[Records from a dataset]
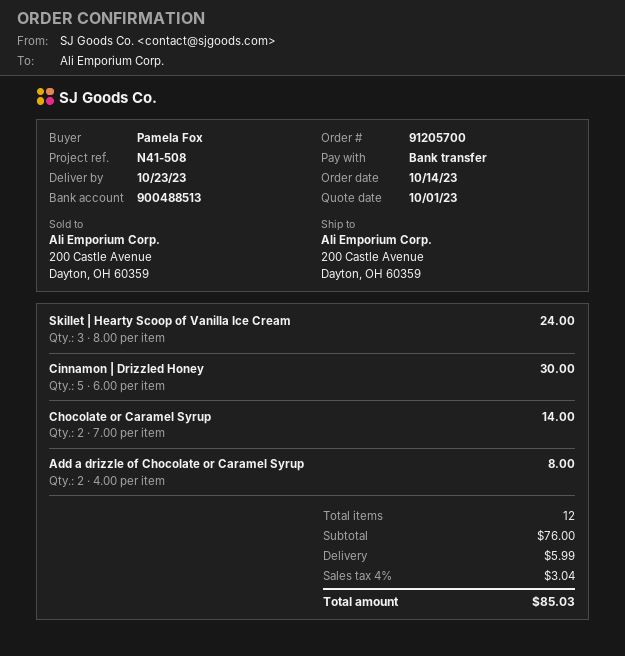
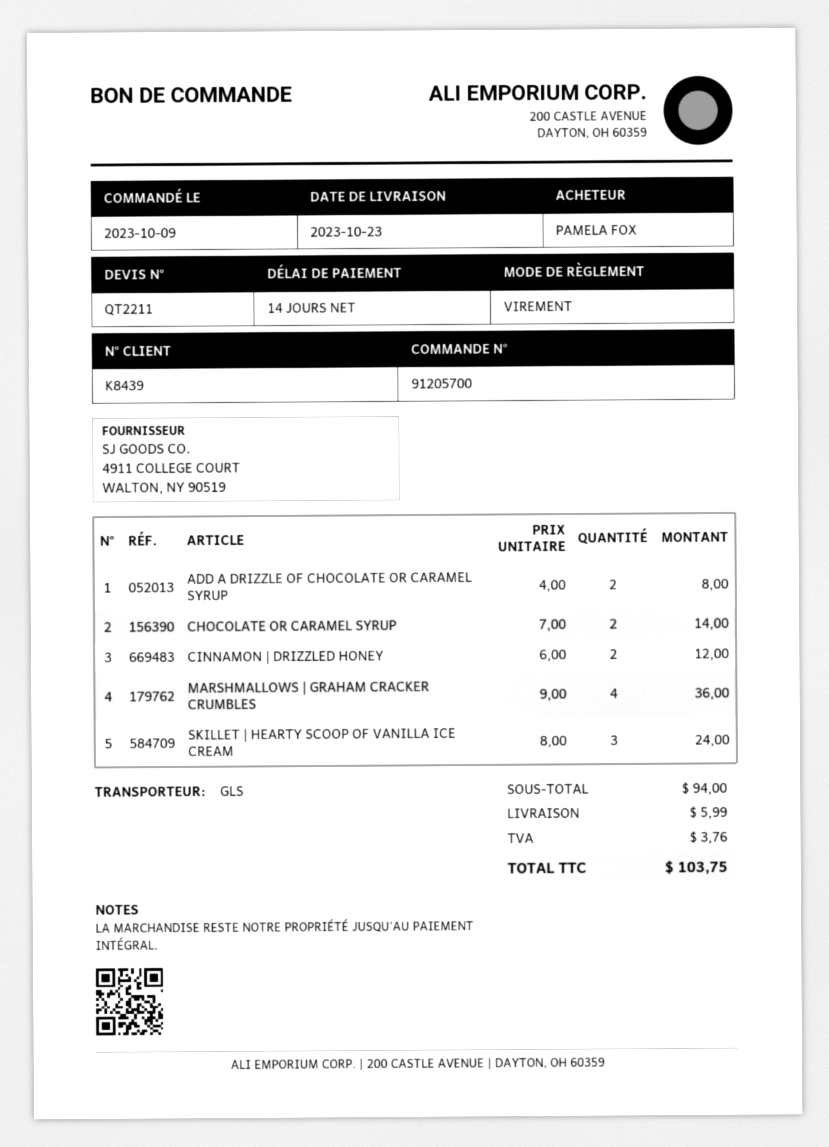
order date: 2023-10-14 -> 2023-10-09
Cinnamon | Drizzled Honey: 5 x 6.00 = 30.00 -> 2 x 6.00 = 12.00
MARSHMALLOWS | GRAHAM CRACKER CRUMBLES: none -> 4 x 9.00 = 36.00
subtotal: 76.00 -> 94.00
tax: 3.04 -> 3.76
total: 85.03 -> 103.75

**Task objective**
What you give back must match the entries exactly, apart from the omitted pictures.

**Answer to this exercise**
order date: 2023-10-14 -> 2023-10-09
Cinnamon | Drizzled Honey: 5 x 6.00 = 30.00 -> 2 x 6.00 = 12.00
MARSHMALLOWS | GRAHAM CRACKER CRUMBLES: none -> 4 x 9.00 = 36.00
subtotal: 76.00 -> 94.00
tax: 3.04 -> 3.76
total: 85.03 -> 103.75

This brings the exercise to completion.